Task prompt.
Using the data below, reproduce exactly the lines from the line with "INDONESIA | 201812_%" to the line with "Total | 201912_% Share of overall TT_Q: 4.990", both included; pictures must be dropped.

Content starts

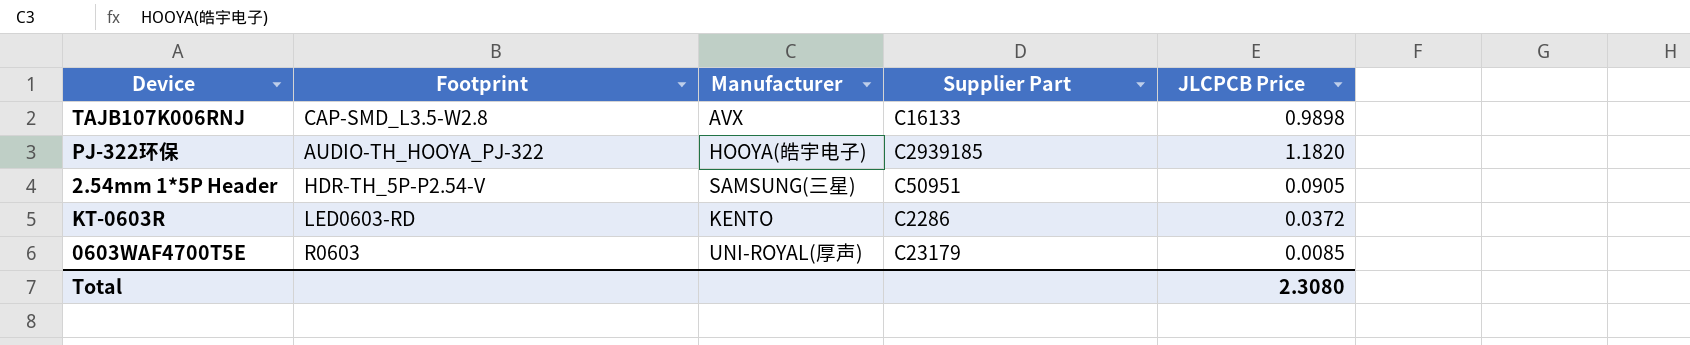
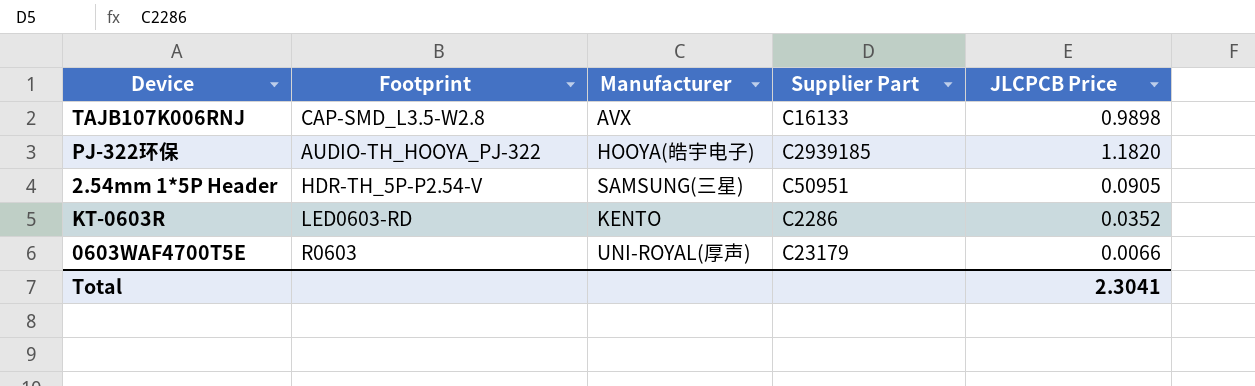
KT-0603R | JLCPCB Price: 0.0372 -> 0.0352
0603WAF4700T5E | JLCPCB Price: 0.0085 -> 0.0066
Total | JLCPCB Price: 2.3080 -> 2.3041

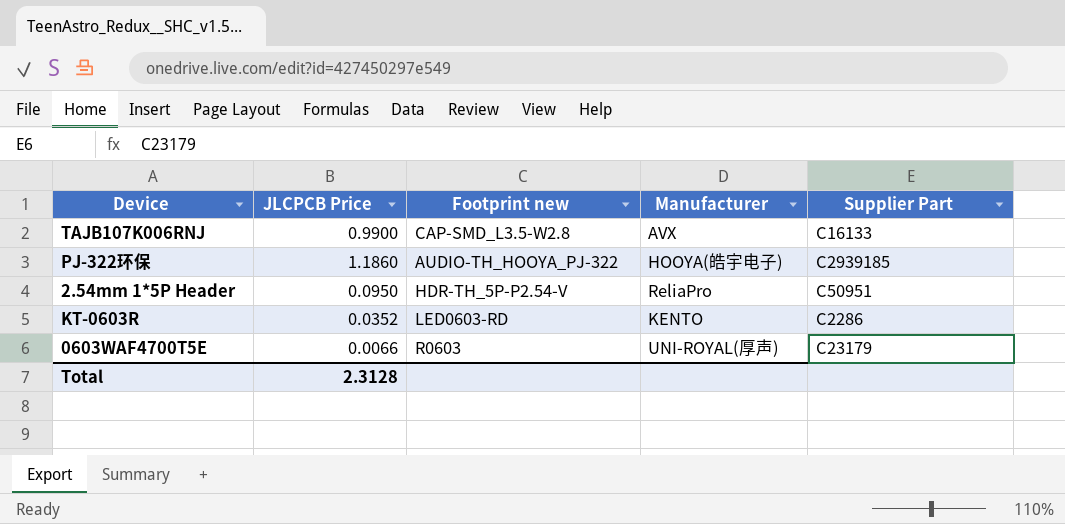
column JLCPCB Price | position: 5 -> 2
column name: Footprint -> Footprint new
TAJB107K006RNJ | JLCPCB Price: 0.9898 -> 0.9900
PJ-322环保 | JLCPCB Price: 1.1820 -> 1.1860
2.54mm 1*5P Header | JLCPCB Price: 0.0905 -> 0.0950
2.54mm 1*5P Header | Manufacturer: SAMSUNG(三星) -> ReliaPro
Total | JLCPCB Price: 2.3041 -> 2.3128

Content ends
Content starts

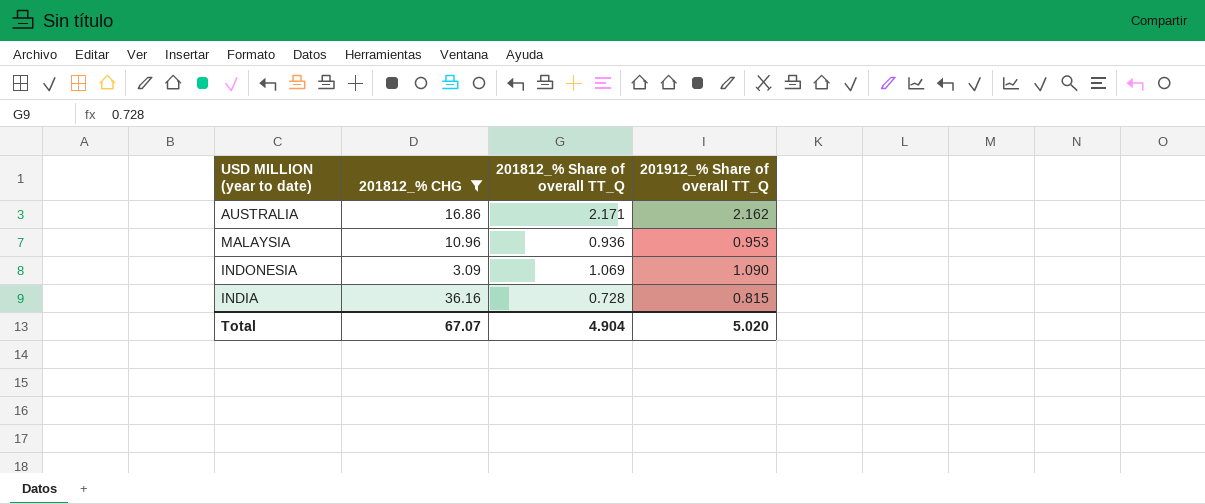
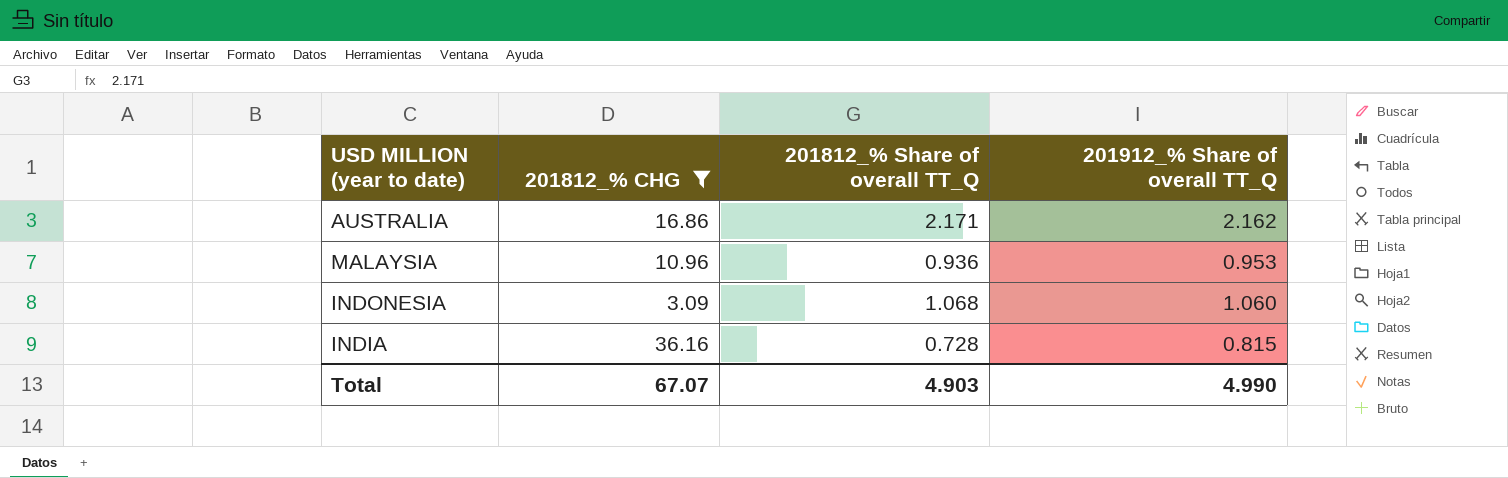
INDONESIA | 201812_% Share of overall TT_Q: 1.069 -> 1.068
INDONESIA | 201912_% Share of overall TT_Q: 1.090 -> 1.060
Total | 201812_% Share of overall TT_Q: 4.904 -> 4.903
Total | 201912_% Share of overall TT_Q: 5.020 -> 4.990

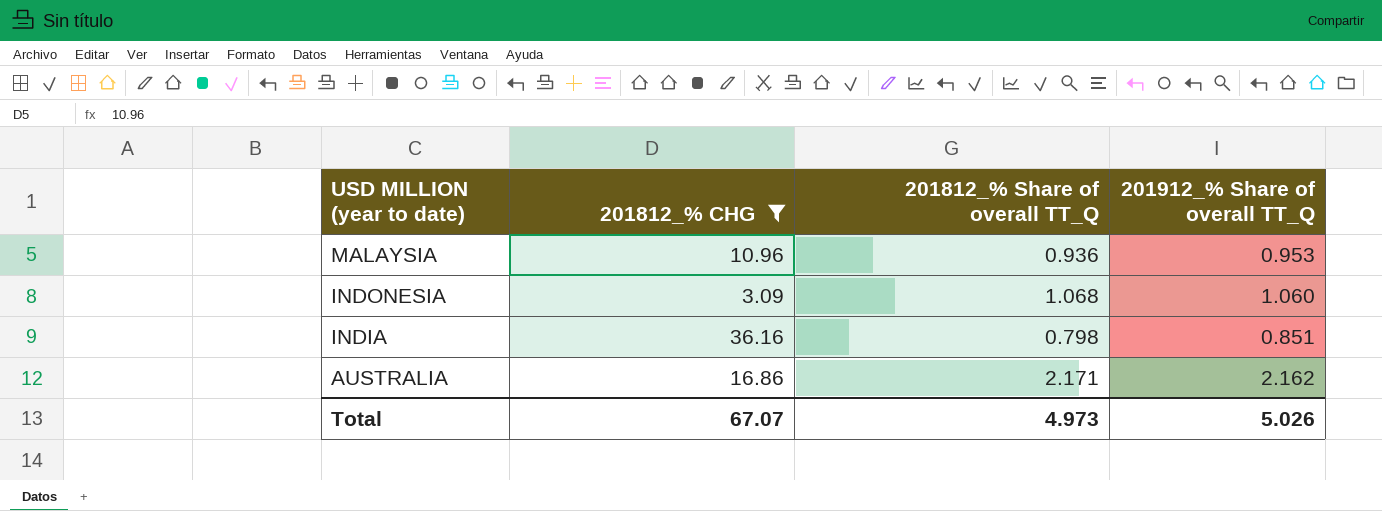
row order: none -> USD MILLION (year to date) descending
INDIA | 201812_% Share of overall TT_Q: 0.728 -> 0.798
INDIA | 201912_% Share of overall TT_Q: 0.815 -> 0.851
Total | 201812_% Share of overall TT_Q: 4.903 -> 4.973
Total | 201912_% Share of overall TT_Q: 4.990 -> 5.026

Content ends

Solution.
INDONESIA | 201812_% Share of overall TT_Q: 1.069 -> 1.068
INDONESIA | 201912_% Share of overall TT_Q: 1.090 -> 1.060
Total | 201812_% Share of overall TT_Q: 4.904 -> 4.903
Total | 201912_% Share of overall TT_Q: 5.020 -> 4.990

row order: none -> USD MILLION (year to date) descending
INDIA | 201812_% Share of overall TT_Q: 0.728 -> 0.798
INDIA | 201912_% Share of overall TT_Q: 0.815 -> 0.851
Total | 201812_% Share of overall TT_Q: 4.903 -> 4.973
Total | 201912_% Share of overall TT_Q: 4.990 -> 5.026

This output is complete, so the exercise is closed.